Given the records below, would you repeat exactly the lines that begin at the one containing "my-relay.example.com --relay-port 8080" and end at the one containing "включает Android-модуль для Intellij IDEA 10 (widget.iml)", inclusive?

┄┄┄┄┄┄

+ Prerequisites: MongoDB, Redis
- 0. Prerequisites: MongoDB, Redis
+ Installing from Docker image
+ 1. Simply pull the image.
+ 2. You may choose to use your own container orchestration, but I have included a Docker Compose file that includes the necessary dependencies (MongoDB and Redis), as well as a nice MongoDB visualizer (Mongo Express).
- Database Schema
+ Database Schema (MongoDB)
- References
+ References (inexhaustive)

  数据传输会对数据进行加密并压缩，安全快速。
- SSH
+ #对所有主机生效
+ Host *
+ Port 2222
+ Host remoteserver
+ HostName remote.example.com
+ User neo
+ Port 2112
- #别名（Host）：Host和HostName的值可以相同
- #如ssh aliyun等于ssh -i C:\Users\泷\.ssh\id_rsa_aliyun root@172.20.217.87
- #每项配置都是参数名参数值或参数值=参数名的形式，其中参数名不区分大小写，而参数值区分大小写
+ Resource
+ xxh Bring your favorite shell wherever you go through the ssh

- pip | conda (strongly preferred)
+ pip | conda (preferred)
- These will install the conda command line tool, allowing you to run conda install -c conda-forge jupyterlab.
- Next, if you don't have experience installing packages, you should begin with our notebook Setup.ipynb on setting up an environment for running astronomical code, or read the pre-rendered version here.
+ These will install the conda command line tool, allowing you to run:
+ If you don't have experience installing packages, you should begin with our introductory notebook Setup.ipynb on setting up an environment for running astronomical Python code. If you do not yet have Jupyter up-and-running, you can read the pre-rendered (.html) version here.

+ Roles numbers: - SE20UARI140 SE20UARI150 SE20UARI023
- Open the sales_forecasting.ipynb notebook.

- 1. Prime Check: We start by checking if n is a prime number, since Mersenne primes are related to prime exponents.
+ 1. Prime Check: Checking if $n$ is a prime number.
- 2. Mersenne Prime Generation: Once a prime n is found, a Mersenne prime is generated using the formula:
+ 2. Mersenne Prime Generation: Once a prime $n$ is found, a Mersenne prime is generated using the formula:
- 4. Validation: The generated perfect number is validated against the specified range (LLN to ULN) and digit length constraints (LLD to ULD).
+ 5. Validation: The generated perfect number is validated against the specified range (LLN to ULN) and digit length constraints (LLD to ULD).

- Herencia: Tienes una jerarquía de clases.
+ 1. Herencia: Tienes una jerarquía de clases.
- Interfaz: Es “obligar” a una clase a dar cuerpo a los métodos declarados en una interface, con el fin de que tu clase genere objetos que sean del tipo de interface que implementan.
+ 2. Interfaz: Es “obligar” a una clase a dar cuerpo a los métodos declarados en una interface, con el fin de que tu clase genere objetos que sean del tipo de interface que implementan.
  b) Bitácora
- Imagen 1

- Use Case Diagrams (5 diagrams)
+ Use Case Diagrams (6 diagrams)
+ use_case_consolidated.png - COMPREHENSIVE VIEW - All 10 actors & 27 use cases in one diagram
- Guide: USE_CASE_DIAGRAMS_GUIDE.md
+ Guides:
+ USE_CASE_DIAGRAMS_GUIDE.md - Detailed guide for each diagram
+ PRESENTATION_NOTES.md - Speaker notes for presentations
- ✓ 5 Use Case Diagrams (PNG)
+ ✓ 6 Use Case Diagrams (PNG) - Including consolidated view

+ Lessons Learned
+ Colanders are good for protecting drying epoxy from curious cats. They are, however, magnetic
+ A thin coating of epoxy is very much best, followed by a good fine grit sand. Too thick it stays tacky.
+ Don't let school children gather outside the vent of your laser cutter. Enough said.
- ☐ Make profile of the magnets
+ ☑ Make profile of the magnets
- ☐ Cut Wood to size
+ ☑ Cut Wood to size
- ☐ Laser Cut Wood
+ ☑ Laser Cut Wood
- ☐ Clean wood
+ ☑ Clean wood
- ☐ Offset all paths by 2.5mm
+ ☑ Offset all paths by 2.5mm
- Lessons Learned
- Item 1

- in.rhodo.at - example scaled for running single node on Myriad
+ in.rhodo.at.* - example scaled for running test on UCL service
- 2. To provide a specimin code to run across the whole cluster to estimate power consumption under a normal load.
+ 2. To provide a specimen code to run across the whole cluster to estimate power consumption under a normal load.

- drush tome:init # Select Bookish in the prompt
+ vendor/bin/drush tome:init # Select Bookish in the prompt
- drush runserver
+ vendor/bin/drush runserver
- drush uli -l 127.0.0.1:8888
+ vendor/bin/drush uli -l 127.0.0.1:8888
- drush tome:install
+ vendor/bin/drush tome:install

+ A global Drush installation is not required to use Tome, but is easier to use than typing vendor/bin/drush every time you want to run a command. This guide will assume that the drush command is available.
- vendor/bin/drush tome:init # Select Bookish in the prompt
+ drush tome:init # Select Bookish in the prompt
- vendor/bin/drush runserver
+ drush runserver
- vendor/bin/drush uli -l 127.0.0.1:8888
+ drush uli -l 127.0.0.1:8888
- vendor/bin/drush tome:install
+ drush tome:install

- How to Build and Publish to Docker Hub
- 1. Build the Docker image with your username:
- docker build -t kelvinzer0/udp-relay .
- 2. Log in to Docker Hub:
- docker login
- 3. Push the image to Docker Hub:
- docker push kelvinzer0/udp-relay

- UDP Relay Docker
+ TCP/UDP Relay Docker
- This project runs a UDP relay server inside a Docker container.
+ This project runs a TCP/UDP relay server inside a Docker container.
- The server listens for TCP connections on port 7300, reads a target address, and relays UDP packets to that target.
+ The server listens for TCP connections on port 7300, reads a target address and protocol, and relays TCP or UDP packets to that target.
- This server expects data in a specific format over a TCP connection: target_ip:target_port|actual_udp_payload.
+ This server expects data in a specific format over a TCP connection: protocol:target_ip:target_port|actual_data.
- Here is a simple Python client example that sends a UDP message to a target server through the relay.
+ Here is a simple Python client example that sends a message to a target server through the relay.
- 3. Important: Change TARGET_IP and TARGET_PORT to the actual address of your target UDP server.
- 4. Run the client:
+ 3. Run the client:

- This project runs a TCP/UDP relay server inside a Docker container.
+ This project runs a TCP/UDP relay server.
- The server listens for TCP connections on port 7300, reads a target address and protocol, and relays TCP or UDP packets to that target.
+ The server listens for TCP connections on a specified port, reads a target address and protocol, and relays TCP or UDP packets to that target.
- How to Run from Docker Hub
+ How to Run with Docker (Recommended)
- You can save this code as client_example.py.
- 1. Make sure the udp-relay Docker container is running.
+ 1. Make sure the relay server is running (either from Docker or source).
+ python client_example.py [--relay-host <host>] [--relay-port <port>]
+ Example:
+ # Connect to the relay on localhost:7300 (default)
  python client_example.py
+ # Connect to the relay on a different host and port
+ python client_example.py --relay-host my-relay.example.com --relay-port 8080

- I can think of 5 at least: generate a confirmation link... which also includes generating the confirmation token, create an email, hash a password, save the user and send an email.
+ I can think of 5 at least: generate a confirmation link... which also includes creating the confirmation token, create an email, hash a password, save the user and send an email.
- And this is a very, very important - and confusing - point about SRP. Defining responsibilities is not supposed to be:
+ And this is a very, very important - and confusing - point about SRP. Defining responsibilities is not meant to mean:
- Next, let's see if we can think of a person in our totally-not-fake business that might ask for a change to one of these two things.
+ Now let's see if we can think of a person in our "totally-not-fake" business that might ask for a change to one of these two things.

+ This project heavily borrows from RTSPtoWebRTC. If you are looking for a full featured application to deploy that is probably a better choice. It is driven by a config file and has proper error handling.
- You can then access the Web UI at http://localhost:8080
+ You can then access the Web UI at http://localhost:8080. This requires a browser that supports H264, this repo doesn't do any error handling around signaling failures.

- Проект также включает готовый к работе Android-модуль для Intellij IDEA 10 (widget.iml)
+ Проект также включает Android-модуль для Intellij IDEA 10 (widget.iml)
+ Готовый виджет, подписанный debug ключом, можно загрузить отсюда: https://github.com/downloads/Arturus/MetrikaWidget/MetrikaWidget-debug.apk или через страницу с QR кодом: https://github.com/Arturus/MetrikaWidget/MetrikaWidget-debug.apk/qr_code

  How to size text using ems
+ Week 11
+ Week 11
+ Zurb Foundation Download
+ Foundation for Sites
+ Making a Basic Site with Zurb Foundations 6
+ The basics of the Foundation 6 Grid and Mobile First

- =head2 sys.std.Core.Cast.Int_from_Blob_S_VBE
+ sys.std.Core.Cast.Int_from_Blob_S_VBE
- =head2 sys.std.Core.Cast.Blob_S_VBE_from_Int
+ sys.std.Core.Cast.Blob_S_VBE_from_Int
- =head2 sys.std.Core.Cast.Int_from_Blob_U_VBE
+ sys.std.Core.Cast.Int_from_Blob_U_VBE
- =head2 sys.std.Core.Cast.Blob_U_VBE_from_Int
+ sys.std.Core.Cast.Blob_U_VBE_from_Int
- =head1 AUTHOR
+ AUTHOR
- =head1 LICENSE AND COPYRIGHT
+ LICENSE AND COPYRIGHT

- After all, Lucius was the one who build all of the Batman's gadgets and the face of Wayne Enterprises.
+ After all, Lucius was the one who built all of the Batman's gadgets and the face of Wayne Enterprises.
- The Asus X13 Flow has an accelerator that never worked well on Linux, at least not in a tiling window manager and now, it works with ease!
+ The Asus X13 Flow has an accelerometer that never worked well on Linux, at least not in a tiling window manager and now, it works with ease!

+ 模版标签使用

┄┄┄┄┄┄

Response to this exercise:
+ python client_example.py --relay-host my-relay.example.com --relay-port 8080

- I can think of 5 at least: generate a confirmation link... which also includes generating the confirmation token, create an email, hash a password, save the user and send an email.
+ I can think of 5 at least: generate a confirmation link... which also includes creating the confirmation token, create an email, hash a password, save the user and send an email.
- And this is a very, very important - and confusing - point about SRP. Defining responsibilities is not supposed to be:
+ And this is a very, very important - and confusing - point about SRP. Defining responsibilities is not meant to mean:
- Next, let's see if we can think of a person in our totally-not-fake business that might ask for a change to one of these two things.
+ Now let's see if we can think of a person in our "totally-not-fake" business that might ask for a change to one of these two things.

+ This project heavily borrows from RTSPtoWebRTC. If you are looking for a full featured application to deploy that is probably a better choice. It is driven by a config file and has proper error handling.
- You can then access the Web UI at http://localhost:8080
+ You can then access the Web UI at http://localhost:8080. This requires a browser that supports H264, this repo doesn't do any error handling around signaling failures.

- Проект также включает готовый к работе Android-модуль для Intellij IDEA 10 (widget.iml)
+ Проект также включает Android-модуль для Intellij IDEA 10 (widget.iml)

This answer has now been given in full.